“I am married to a lunatic.”
So says Mara (Cristine Reyes) of her missing husband as she is interviewed by a police officer at the beginning of writer/director Sigrid Andrea Bernardo’s UnTrue – and before she even launches into her story of a marriage marred by unstable behaviour and domestic violence, the horrific bruising across her face already tells its own tale. Mara will narrate her meet-cute with wine dealer Joachim (Xian Lim), the relationship that blossoms between these two Filipino exiles in Georgia, and the emerging signs that an undisclosed past dogs Joachim’s conscience, occasionally bringing episodes of paranoid delusion and psychotic aggression. Mara’s story, shown in flashback, is a loving romance that gets tied up in a tragedy of madness.

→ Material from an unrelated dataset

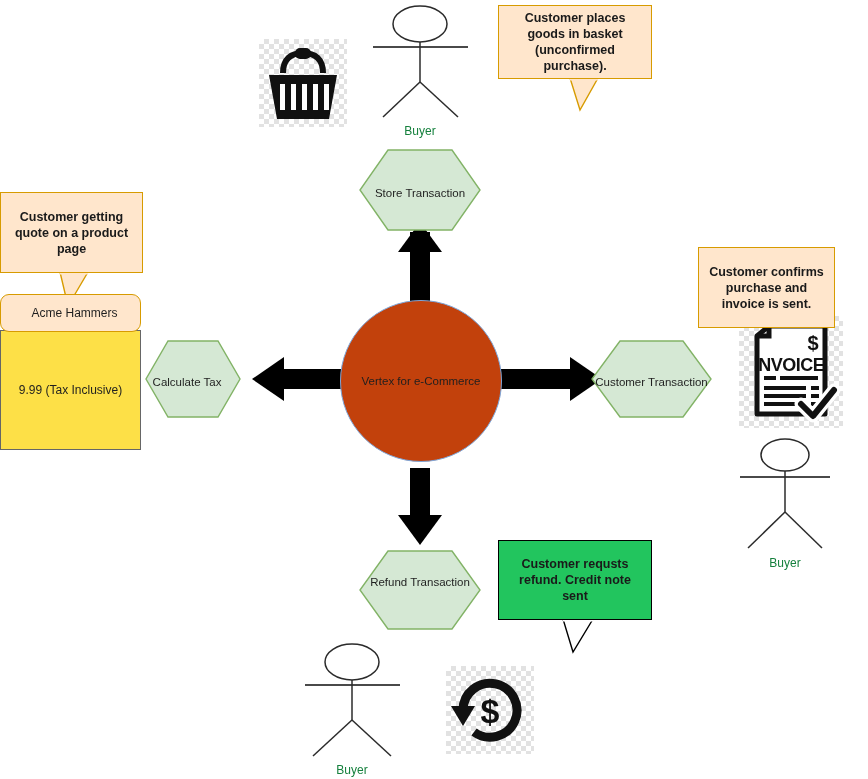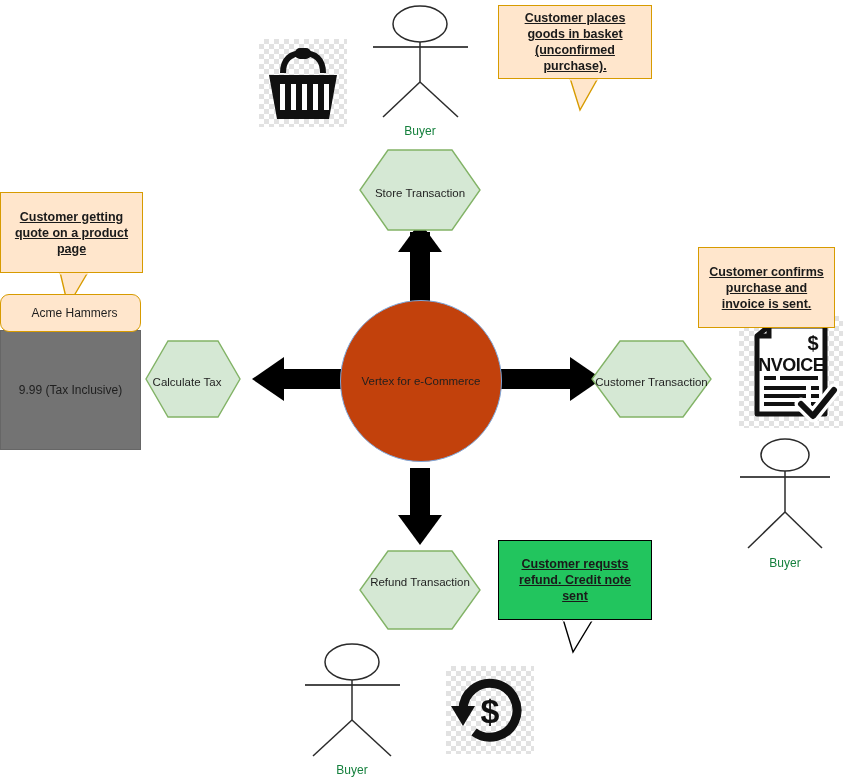"Customer places goods in basket" .callout { text-decoration: underline -> none }
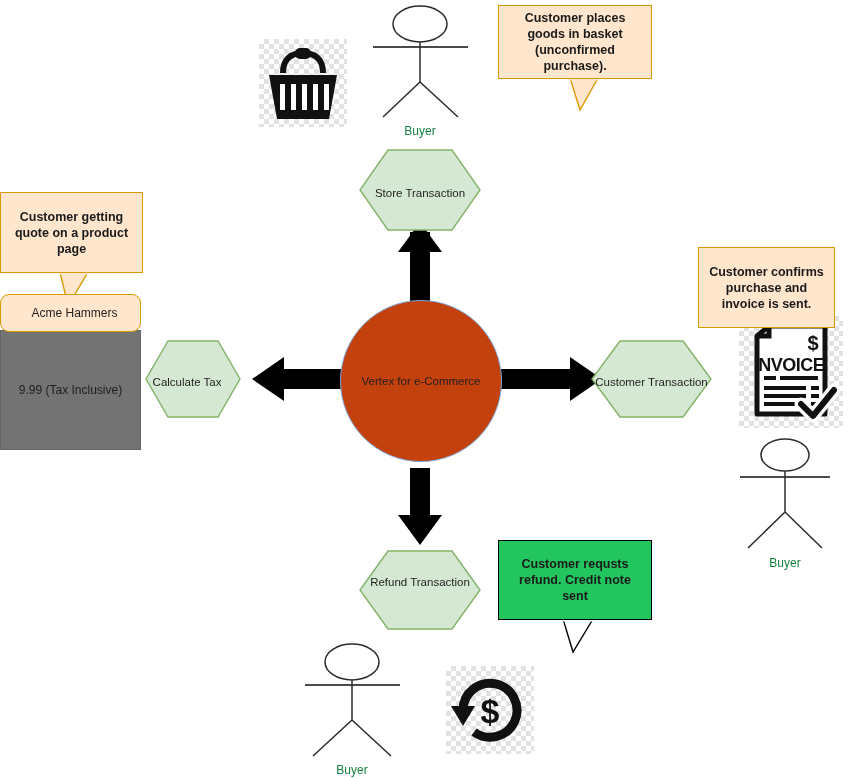"9.99 (Tax Inclusive)" .card-body { background: #737373 -> #fde047 }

A third of the way through its duration, UnTrue switches to Joachim’s confused version of events, recounted to a psychiatrist – a version in which it is Mara who is the lunatic, or at least possessed by a very angry, vengeful ghost. In other words, Bernardo’s film comes with a she said/he said structure that essentially tells the same story twice, with minor if significant variations that are difficult to reconcile – and under a title that primes us to expect deception. As the same incidents are revisited, in the style of Rashomon or perhaps of Gone Girl, from two conflicting points of view, the inherently repetitive nature of this narrative structure ensures a certain lack of economy – yet Bernardo keeps things engaging by grading these two sections in starkly different colour schemes (Mara’s is warm, Joachim’s harsher), while the two actors show great versatility in playing their rôles twice in markedly contrasting ways from one section to the next.
Mara tells a story of terrible abuse, but ends by declaring her abiding love for Joachim and her desire to be reunited with him. It seems an unlikely prospect – but at least the thesis and antithesis of their incompatible stories will be synthesised in the film’s final third, where overlapping, convoluted flashbacks provide the key to what has really happened between these two. For this third section fills in gaps in both their recent and more distant histories, introducing a tritagonist (played by Rhen Escano) who in different ways haunts both Mara’s and Joachim’s stories. What ensues is a messy, twisty battle of the sexes, involving old sins, recurring echoes of the past, and a slow, calculating revenge.
UnTrue is concerned with irreconcilable differences and the unity of opposites, both in its principal relationship and in its divided narrative. Forming the film’s centrepiece is the famous statue of Kartlis Deda in Tbilisi, a miniature reproduction of which sits on the policeman’s desk. The ‘Mother of Georgia’ carries a bowl of grapes in one hand for her friends, and a sword in the other for her enemies – and as such, she not only symbolises the duality of the Georgian character, but also embodies the binary nature of love and hate which drives the film. The question is which of these characters holds the grapes, and which wields the sword – and the answer may well just be that, like the statue, these two complex, contradictory characters can handle both items, as they engage in a dialectic of male and female, past and present, wrath and forgiveness.